This time every year, I feel a sense of urgency. The first paper should be coming in fairly soon, or perhaps, sometimes, it is already upon me. At the same time, as a member of the choir, I must spend whole days singing and evenings practicing, leaving much less time than usual for grading papers and preparing classes.
Logically speaking, I should feel much less urgency than in the past 5 years, since my parents no longer need to be tended to. I can deal with my personal responsibilities every day, and need not drop everything and rush over to their house to take them to the doctors, the department store, or the farmer's market. But most of the time, I do not feel this difference. It seems I have settled back into my own life as if I had never left it, had never been called upon to live three lives at once.
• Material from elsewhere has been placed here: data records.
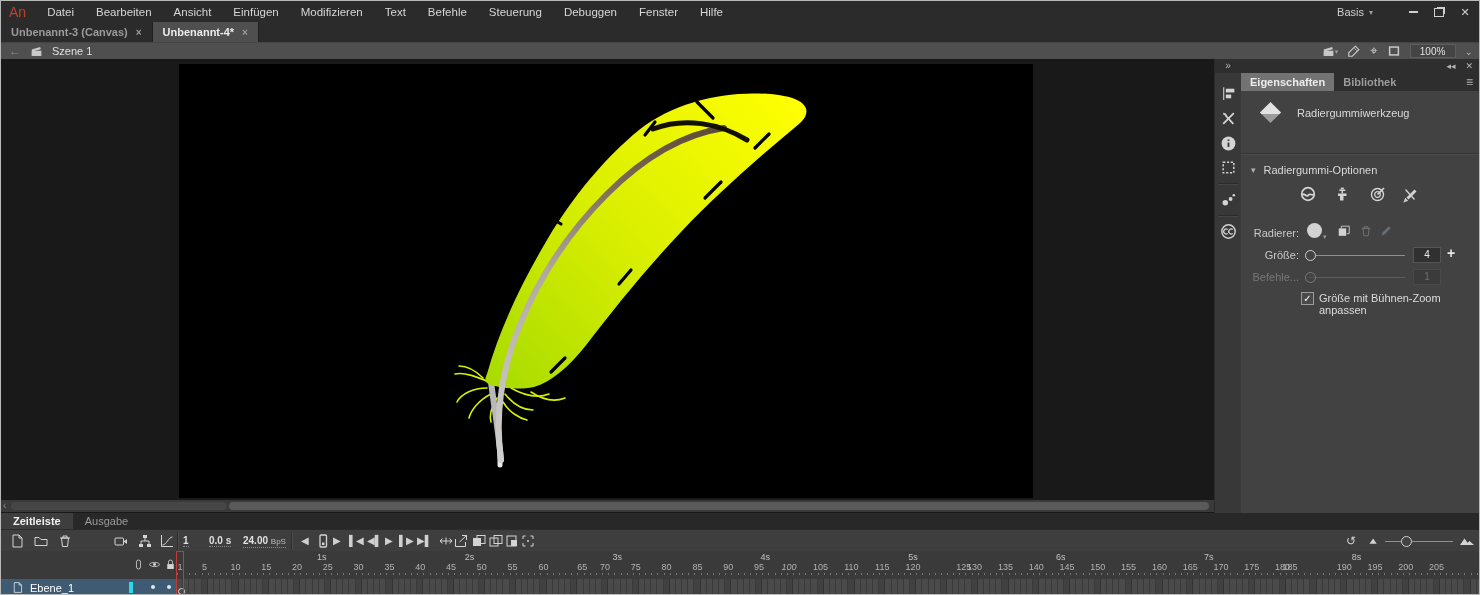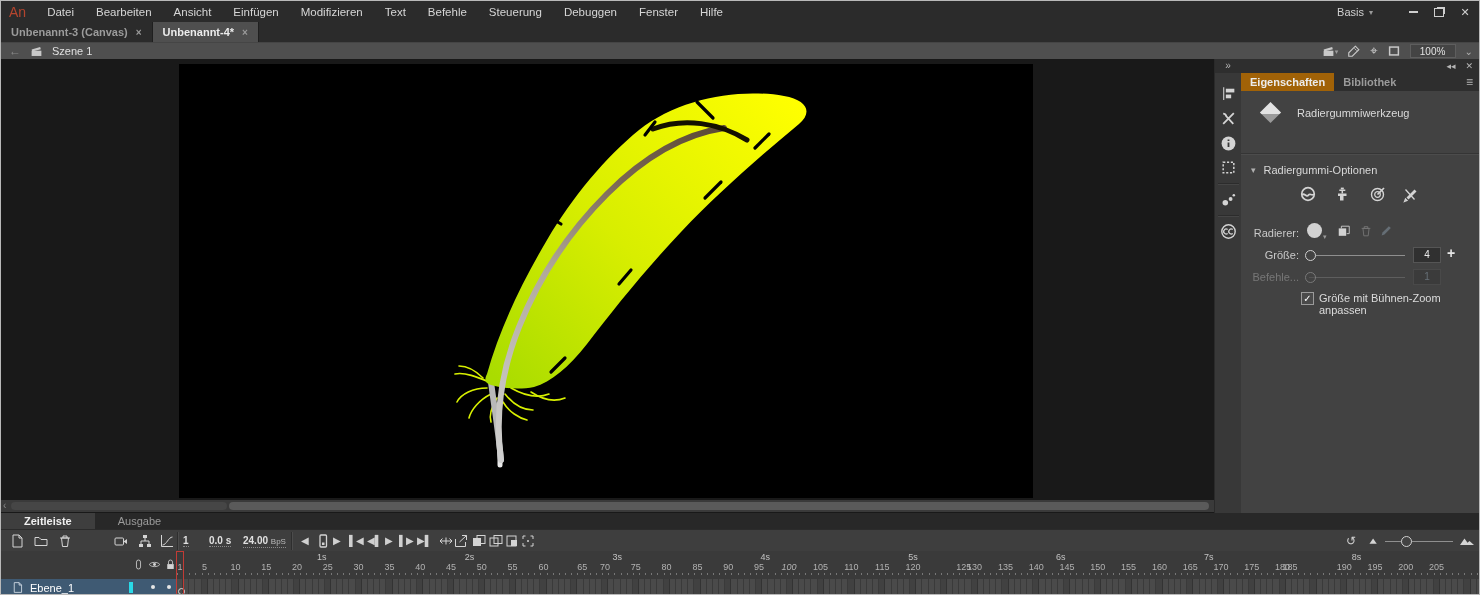--- a/index.html
+++ b/index.html
@@ -45,7 +45,7 @@
   .rp-hdr{left:0;top:0;width:240px;height:14px;background:#2e2e2e;display:flex;justify-content:flex-end;align-items:center;gap:10px;padding-right:8px;box-sizing:border-box;font-size:9px;color:#b5b5b5;}
   .rp-tabs{left:0;top:14px;width:240px;height:18px;background:#2e2e2e;display:flex;align-items:flex-end;}
   .rp-tab{height:18px;line-height:18px;padding:0 9px;font-size:11px;font-weight:bold;}
-  .rp-tab.active{background:#a16207;color:#ececec;}
+  .rp-tab.active{background:#737373;color:#ececec;}
   .rp-tab.idle{color:#9b9b9b;}
   .rp-menu{position:absolute;right:8px;top:16px;font-size:12px;color:#b5b5b5;}
   .rp-body{left:0;top:32px;width:240px;height:422px;}

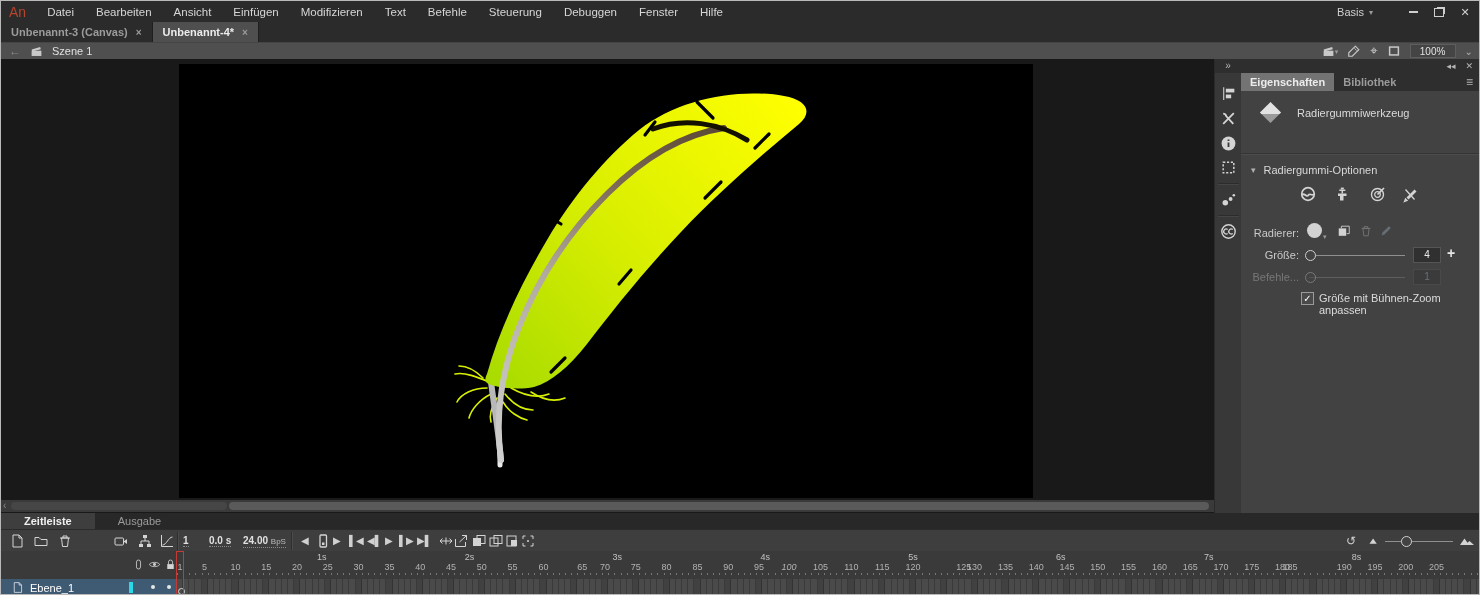--- a/index.html
+++ b/index.html
@@ -64,7 +64,7 @@
      background:repeating-linear-gradient(90deg,#9a9a9a 0 2px,transparent 2px 4px);}
   
   .tl-tabs{left:0;top:512px;width:100%;height:16px;background:#282828;display:flex;align-items:flex-end;}
-  .tl-tab{height:16px;line-height:16px;padding:0 23px;font-size:11px;}
+  .tl-tab{height:16px;line-height:16px;padding:0 12px;font-size:11px;}
   .tl-tab.active{background:#3e3e3e;color:#f0f0f0;font-weight:bold;}
   .tl-tab.idle{color:#9b9b9b;}
   .tl-toolbar{left:0;top:528px;width:100%;height:22px;background:#3e3e3e;border-top:1px solid #2b2b2b;box-sizing:border-box;}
In fact, in the past couple of days, I feel exhausted. Yesterday,as I rushed through the last of the study questions for the MW class, I could barely see, so tired were my faculties. Perhaps I am catching whatever bug seems to be going around at the moment. I have not been able to go to yoga most days this week, though I did practice every day but yesterday at home, and that might have something to do with it as well. The fact that I felt better after Bob's class this morning suggests that theory may be true.
This coming week, I hope I can go to more yoga, get more rest, relax a bit before Friday night, the coming of the spiritually demanding holiday of Yom Kippur.